Task objective: Exact reproduction of the listing is required. Pictures are not reproduced.

═════ Source material ═════

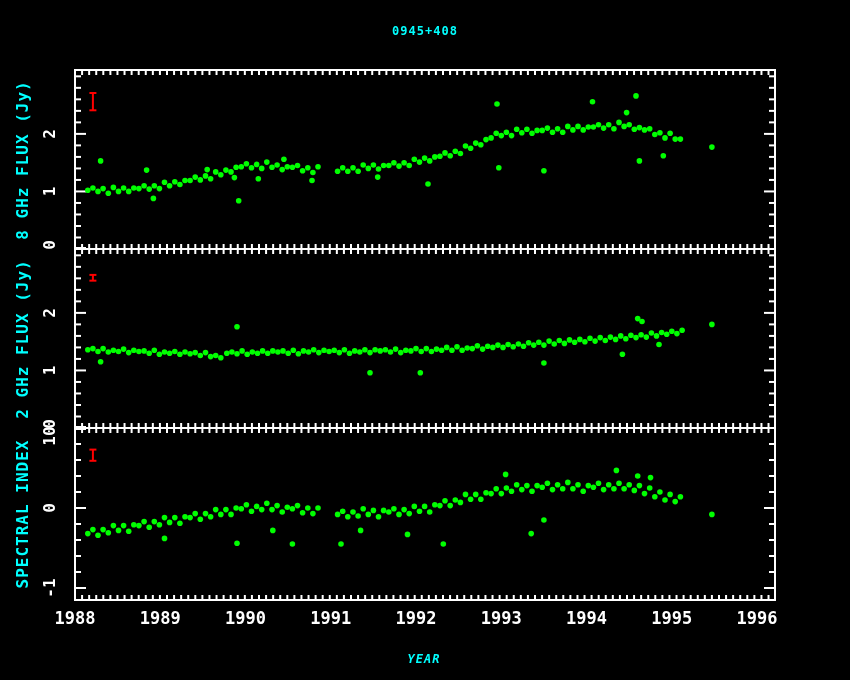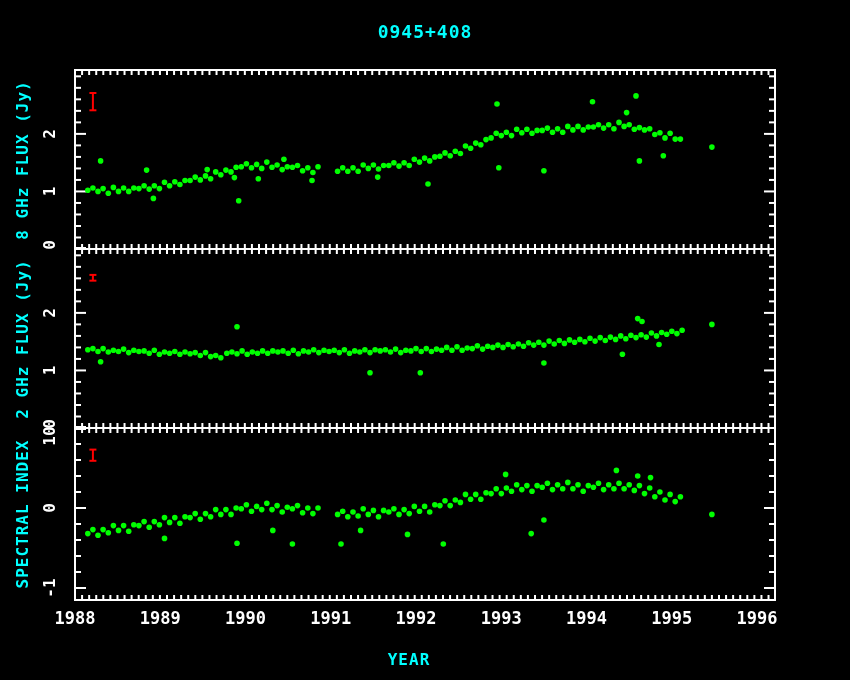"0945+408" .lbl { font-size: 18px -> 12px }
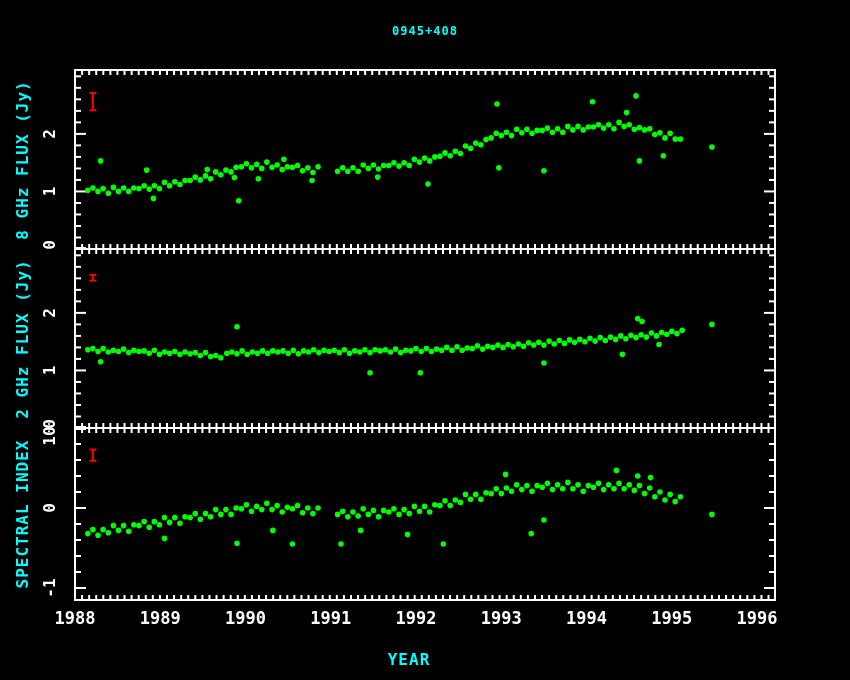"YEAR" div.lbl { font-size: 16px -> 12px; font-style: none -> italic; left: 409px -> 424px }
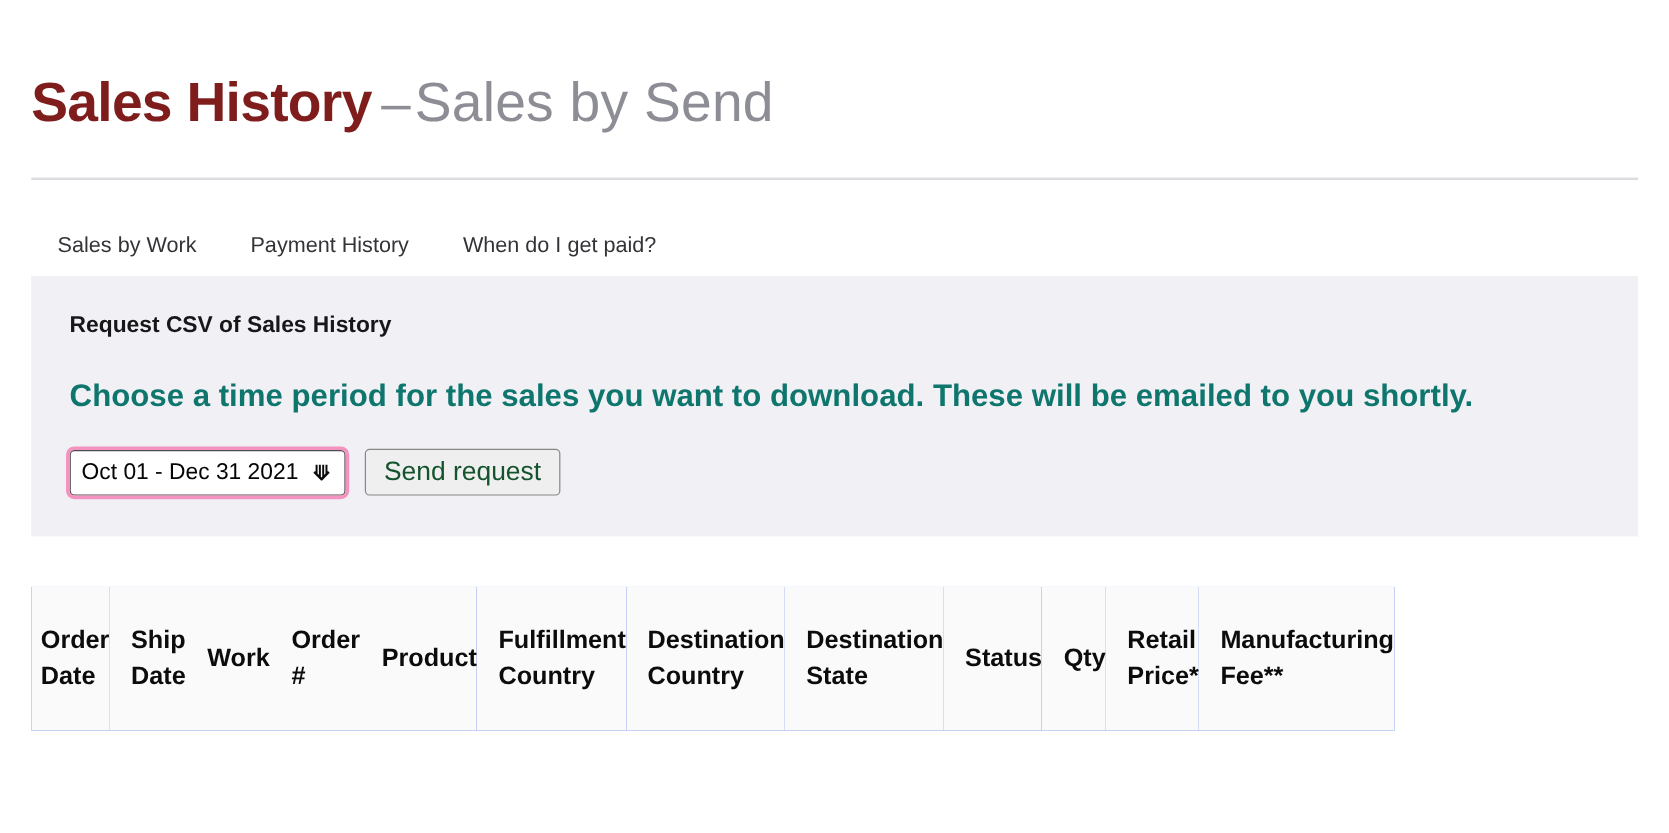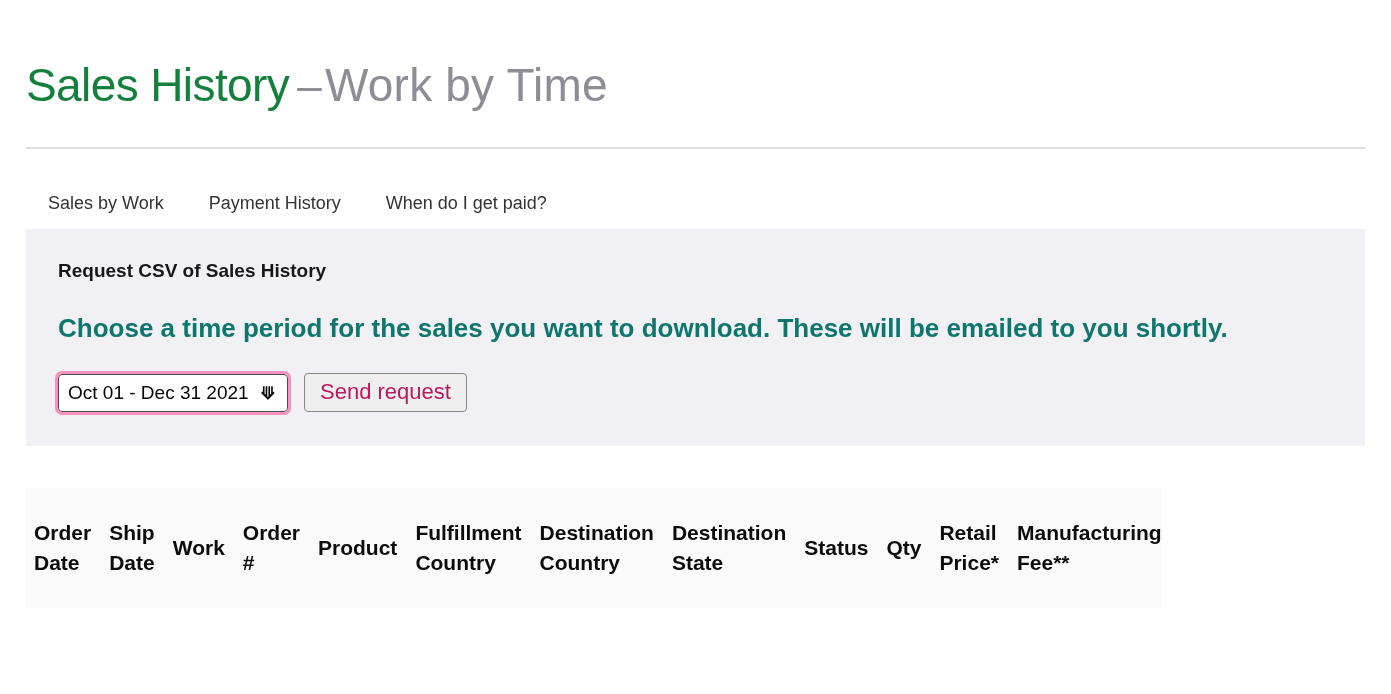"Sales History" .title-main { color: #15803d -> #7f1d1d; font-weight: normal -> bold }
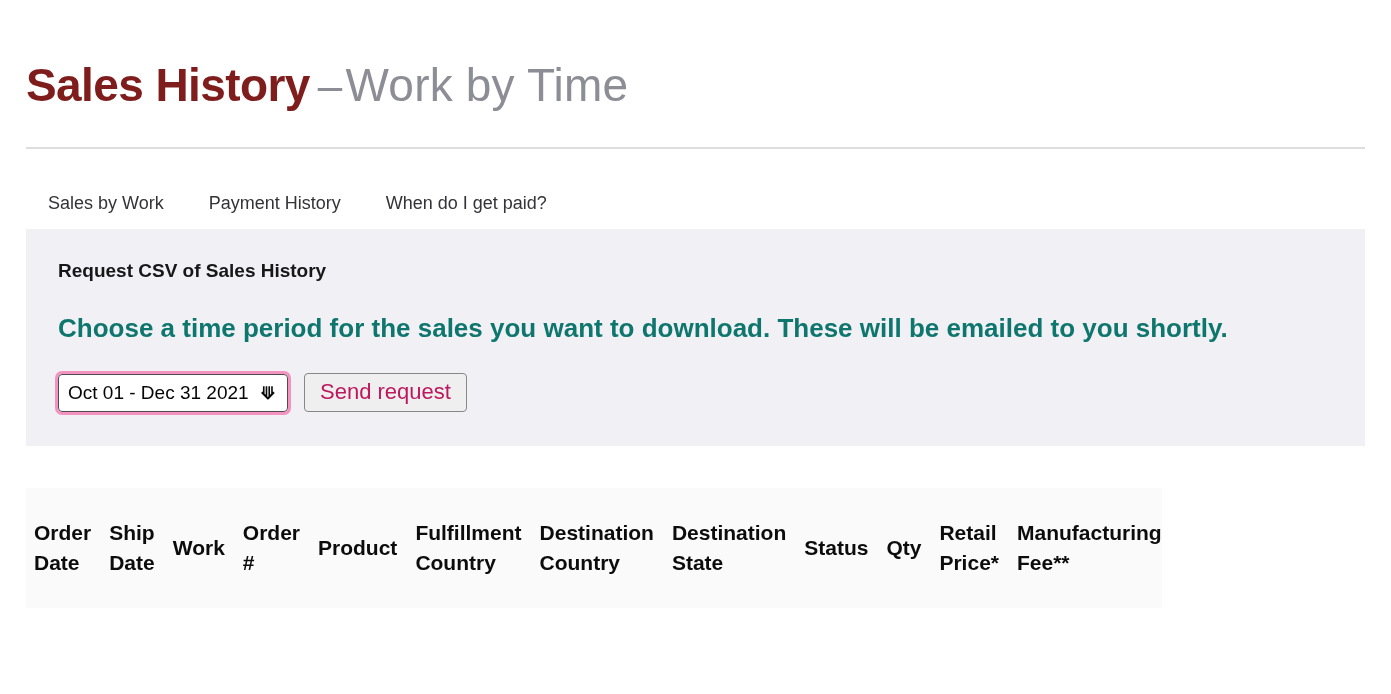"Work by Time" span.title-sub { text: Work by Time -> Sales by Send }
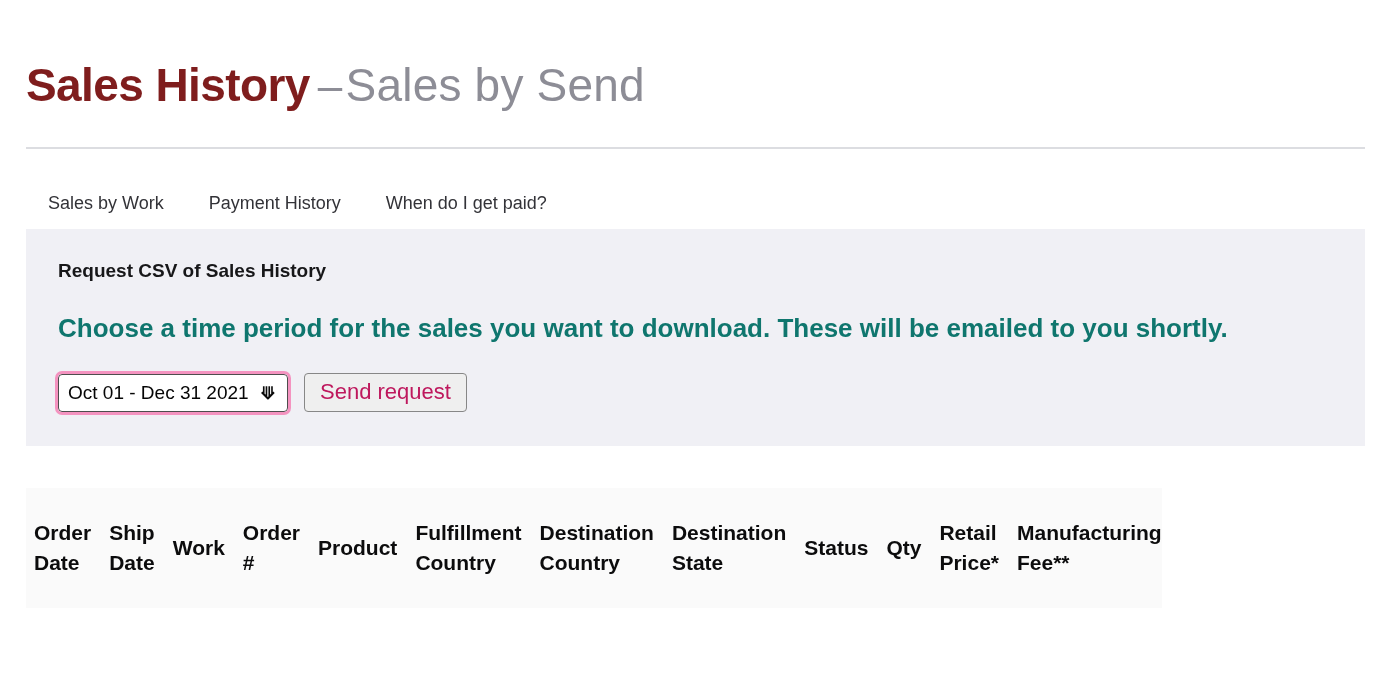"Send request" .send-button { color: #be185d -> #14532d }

═════

Result:
"0945+408" .lbl { font-size: 18px -> 12px }
"YEAR" div.lbl { font-size: 16px -> 12px; font-style: none -> italic; left: 409px -> 424px }
"Sales History" .title-main { color: #15803d -> #7f1d1d; font-weight: normal -> bold }
"Work by Time" span.title-sub { text: Work by Time -> Sales by Send }
"Send request" .send-button { color: #be185d -> #14532d }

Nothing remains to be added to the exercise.